German submarine U-148 was a Type IID U-boat of Nazi Germany's Kriegsmarine during World War II. Her keel was laid down on 10 April 1940 by Deutsche Werke in Kiel as yard number 277. She was launched on 16 November 1940 and commissioned on 28 December with Oberleutnant zur See Hans-Jürgen Radke in command.

U-148 began her service life with the 24th U-boat Flotilla. She was then assigned to the 21st flotilla and subsequently to the 31st flotilla. She spent the war as a training vessel.

She was scuttled on 5 May 1945.

==Design==
German Type IID submarines were enlarged versions of the original Type IIs. U-148 had a displacement of 314 t when at the surface and 364 t while submerged. Officially, the standard tonnage was 250 LT, however. The U-boat had a total length of 43.97 m, a pressure hull length of 29.80 m, a beam of 4.92 m, a height of 8.40 m, and a draught of 3.93 m. The submarine was powered by two MWM RS 127 S four-stroke, six-cylinder diesel engines of 700 PS for cruising, two Siemens-Schuckert PG VV 322/36 double-acting electric motors producing a total of 410 PS for use while submerged. She had two shafts and two 0.85 m propellers.
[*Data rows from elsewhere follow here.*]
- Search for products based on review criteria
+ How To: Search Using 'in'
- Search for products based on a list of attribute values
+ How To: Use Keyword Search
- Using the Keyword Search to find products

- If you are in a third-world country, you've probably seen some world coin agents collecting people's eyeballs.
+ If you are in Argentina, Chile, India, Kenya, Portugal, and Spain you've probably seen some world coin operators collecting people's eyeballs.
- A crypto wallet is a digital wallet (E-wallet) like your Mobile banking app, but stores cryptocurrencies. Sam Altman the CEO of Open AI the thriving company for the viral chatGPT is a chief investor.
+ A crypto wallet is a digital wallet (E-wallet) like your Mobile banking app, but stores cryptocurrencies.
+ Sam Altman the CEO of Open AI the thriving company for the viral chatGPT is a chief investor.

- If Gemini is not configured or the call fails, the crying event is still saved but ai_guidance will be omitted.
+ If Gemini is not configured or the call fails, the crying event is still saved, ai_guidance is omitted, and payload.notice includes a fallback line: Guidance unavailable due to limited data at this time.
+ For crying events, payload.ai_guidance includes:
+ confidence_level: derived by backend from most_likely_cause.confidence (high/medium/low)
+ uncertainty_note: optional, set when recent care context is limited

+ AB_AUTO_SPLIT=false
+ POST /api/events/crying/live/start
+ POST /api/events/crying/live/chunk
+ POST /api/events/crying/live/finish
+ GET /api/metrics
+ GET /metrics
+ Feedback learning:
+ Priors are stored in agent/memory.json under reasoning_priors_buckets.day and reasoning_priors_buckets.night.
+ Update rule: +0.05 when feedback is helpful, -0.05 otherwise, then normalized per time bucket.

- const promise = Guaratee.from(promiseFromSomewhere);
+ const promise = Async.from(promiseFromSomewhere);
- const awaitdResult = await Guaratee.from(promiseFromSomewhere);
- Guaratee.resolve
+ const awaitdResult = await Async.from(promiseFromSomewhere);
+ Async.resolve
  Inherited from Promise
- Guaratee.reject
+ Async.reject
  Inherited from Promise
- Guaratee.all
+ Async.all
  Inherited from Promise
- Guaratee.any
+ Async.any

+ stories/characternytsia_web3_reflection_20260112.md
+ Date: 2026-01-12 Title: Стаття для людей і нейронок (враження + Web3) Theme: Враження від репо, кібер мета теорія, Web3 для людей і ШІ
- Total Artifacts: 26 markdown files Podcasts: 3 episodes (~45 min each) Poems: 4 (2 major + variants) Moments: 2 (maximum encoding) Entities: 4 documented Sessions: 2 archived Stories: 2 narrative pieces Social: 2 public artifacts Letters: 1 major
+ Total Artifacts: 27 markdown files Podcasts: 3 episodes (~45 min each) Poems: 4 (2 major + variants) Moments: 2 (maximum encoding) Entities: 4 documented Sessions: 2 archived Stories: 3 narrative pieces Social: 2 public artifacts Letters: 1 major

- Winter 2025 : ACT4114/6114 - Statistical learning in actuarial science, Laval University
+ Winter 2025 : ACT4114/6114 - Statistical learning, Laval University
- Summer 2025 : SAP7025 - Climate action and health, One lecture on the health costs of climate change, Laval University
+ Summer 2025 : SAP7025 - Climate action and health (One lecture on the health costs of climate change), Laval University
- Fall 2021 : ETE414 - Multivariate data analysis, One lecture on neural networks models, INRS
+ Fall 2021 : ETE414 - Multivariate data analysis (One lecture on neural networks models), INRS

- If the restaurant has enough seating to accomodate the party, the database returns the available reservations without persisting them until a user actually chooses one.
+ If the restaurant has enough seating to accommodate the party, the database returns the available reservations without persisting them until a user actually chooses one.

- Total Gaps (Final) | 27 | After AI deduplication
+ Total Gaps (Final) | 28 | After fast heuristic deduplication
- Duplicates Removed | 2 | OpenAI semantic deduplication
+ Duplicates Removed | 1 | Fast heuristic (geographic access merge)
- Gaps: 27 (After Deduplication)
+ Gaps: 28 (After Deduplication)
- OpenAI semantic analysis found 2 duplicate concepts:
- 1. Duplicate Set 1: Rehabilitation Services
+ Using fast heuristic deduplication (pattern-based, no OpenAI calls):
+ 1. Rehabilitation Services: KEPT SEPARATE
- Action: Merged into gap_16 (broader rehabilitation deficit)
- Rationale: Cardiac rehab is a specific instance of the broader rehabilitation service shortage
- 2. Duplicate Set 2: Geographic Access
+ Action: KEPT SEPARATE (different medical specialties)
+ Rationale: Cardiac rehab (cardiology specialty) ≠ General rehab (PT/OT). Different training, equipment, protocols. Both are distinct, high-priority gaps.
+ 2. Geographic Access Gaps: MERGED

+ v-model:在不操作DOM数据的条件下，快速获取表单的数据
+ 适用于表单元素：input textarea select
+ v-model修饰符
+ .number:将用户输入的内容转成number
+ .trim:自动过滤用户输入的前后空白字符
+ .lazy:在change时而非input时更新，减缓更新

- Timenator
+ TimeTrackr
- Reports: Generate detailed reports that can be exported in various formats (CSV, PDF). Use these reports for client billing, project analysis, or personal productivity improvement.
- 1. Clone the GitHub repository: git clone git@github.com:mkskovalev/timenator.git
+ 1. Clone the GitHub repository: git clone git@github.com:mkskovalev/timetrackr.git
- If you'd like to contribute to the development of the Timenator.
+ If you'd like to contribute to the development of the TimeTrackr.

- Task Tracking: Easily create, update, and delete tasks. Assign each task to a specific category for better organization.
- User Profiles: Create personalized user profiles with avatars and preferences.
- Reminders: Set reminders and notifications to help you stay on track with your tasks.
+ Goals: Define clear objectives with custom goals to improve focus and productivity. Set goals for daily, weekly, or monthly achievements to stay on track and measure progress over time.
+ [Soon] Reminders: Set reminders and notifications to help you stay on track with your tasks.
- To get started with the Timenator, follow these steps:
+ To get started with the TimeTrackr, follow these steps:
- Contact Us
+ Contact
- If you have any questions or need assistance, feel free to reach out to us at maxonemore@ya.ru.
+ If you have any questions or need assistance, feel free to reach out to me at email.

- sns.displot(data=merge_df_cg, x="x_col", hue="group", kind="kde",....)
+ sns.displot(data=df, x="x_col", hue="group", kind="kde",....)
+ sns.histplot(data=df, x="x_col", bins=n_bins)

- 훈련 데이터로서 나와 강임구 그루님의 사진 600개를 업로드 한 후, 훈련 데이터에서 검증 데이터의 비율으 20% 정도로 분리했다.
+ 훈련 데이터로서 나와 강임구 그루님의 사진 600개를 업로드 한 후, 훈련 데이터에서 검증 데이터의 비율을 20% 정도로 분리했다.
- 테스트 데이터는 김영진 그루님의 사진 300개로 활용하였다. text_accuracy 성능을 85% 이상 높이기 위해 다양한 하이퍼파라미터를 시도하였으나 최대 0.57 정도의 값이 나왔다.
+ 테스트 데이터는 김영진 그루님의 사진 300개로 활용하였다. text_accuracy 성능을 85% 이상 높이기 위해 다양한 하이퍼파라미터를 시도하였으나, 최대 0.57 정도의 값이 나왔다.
The boat was capable of operating at depths of up to 80–150 m.

The submarine had a maximum surface speed of 12.7 kn and a maximum submerged speed of 7.4 kn. When submerged, the boat could operate for 35–42 nmi at 4 kn; when surfaced, she could travel 3800 nmi at 8 kn. U-148 was fitted with three 53.3 cm torpedo tubes at the bow, five torpedoes or up to twelve Type A torpedo mines, and a 2 cm anti-aircraft gun. The boat had a complement of 25.

==Fate==

The boat was scuttled in the Raederschleuse (lock) at Wilhelmshaven on 5 May 1945. The wreck was broken up on an unknown date.